What does 1st trimester screening show? This is an ultrasound examination that helps to determine the possible presence of chromosomal diseases on early stage pregnancy. During this period, women should also undergo a blood test for and PAPP-A. If it turned out that the screening results of the 1st trimester are poor (ultrasound and blood counts), then this indicates high risk the presence of Down syndrome in the fetus.

Screening norms of the 1st trimester and their interpretation

During ultrasound, the thickness of the cervical fold in the fetus is examined, which should increase proportionally as it grows. An examination is carried out at the 11-12th week of pregnancy, and the neck fold should be from 1 to 2 mm at this time. By week 13, it should reach a size of 2-2.8 mm.

The second of the indicators of the 1st trimester screening norm is the visualization of the nasal bone. If it is not visible during the examination, then this indicates the possibility of a risk of Down syndrome in 60-80%, but it is believed that in 2% of healthy fetuses, it may also not be visualized at this time. By 12-13 weeks, the normal size of the nasal bone is about 3 mm.

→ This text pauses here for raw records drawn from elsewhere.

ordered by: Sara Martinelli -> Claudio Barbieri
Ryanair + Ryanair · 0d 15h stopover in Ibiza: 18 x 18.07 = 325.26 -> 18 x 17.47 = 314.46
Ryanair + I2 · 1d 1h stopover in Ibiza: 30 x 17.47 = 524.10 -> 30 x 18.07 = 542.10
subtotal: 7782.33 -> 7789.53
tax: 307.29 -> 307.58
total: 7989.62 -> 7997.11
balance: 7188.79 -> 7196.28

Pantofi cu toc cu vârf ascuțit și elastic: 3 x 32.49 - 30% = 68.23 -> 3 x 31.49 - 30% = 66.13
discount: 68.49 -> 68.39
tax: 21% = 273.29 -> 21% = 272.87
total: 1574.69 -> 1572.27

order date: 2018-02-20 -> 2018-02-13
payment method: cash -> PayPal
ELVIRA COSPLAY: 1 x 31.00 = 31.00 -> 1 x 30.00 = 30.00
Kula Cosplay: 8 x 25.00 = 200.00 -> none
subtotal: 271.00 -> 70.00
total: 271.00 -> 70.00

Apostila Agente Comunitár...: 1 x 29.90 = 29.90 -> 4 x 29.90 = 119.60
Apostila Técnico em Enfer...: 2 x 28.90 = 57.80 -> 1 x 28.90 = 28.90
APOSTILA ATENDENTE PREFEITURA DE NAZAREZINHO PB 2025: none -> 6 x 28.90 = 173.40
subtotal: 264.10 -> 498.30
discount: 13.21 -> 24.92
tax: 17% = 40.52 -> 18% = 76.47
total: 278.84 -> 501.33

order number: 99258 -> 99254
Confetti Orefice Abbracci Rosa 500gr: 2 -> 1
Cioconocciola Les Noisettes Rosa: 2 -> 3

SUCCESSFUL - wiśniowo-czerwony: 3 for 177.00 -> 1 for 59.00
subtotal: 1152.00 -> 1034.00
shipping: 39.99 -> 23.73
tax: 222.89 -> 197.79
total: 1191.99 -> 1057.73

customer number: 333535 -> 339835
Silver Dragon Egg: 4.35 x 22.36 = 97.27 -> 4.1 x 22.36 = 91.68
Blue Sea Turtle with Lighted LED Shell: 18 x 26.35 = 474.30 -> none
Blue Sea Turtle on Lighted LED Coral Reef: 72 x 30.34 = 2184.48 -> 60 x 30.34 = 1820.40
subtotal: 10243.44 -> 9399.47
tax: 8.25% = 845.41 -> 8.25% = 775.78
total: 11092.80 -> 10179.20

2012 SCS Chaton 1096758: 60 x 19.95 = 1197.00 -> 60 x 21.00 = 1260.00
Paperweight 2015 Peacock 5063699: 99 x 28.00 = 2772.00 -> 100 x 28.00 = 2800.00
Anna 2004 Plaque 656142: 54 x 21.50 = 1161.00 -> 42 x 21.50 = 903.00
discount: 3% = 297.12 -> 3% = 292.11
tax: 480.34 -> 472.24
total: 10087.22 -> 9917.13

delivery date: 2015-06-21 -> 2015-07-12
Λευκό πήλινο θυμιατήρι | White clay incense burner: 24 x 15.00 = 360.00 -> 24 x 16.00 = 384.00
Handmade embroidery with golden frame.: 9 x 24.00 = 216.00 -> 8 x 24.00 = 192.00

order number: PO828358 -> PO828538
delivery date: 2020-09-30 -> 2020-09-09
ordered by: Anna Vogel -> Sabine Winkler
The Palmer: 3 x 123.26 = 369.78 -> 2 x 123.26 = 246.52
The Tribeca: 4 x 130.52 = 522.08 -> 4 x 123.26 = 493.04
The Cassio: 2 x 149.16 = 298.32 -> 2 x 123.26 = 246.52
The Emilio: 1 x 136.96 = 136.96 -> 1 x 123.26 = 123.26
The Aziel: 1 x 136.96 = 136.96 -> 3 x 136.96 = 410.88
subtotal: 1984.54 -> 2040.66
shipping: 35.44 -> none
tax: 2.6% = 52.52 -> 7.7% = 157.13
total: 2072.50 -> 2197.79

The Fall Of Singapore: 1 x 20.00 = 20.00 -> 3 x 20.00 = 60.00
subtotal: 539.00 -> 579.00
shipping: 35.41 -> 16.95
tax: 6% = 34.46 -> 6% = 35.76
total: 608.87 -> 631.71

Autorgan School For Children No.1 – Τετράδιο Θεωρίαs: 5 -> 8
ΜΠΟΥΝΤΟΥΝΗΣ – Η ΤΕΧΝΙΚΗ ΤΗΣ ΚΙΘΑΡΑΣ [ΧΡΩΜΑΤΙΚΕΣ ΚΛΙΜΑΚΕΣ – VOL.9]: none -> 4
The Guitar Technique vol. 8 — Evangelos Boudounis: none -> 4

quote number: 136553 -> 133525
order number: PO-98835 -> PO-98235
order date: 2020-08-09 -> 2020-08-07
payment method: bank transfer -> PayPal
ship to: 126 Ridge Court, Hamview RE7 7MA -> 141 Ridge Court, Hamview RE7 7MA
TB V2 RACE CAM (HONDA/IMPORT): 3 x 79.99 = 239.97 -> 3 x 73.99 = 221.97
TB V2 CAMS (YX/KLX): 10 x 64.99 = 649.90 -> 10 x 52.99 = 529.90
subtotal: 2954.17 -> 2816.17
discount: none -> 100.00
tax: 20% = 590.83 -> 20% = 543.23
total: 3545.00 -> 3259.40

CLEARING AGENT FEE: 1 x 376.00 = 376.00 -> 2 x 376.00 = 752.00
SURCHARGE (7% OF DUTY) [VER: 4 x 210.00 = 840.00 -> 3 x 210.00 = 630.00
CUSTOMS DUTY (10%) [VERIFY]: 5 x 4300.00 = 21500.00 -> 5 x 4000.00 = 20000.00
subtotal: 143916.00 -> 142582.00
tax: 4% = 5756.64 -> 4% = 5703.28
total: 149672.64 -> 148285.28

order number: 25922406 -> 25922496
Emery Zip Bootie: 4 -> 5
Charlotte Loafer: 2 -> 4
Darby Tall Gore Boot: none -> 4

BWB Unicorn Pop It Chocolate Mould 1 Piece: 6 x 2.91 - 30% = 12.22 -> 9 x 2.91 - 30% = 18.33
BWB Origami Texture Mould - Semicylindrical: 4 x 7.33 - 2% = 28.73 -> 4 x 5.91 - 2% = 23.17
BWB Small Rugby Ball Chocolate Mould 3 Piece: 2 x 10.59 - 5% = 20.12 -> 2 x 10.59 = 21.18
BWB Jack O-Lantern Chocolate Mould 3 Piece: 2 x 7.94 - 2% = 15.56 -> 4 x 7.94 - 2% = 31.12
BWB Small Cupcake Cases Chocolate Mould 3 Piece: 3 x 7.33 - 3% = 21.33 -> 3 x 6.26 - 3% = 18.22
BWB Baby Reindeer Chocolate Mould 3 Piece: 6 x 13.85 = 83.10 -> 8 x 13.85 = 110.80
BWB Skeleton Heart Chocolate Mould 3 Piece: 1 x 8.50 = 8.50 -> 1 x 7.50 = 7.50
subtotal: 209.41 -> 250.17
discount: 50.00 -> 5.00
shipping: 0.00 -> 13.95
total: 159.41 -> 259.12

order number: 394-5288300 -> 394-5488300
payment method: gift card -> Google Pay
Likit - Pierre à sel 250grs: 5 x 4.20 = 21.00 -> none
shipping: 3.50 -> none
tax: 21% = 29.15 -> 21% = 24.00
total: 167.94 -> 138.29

In the process of conducting an ultrasound scan at week 12, the age and approximate date of birth of the child are determined.

1st trimester screening - interpretation of blood test results

A biochemical blood test for beta-hCG and PAPP-A is deciphered by translating the indicators into a special MoM value. The data obtained indicate the presence of deviations or their absence for a given gestational age. But these indicators can be influenced by different factors: the age and weight of the mother, lifestyle and bad habits. Therefore, for more exact result all data is entered into a special computer program taking into account the personal characteristics of the expectant mother. This program shows the results of the degree of risk in the ratio of 1:25, 1:100, 1:2000, etc. If we take, for example, the 1:25 option, this result suggests that for 25 pregnancies with indicators like yours, 24 children are born healthy, and only one has Down syndrome.

After the 1st trimester blood test is screened and based on all the final data received, the laboratory can issue two conclusions:

  1. Positive test.
  2. Negative test.

In the first case, you will have to undergo a deeper examination and. In the second variant additional research are not needed, and you can safely wait for the next routine screening that pregnant women undergo during the 2nd trimester.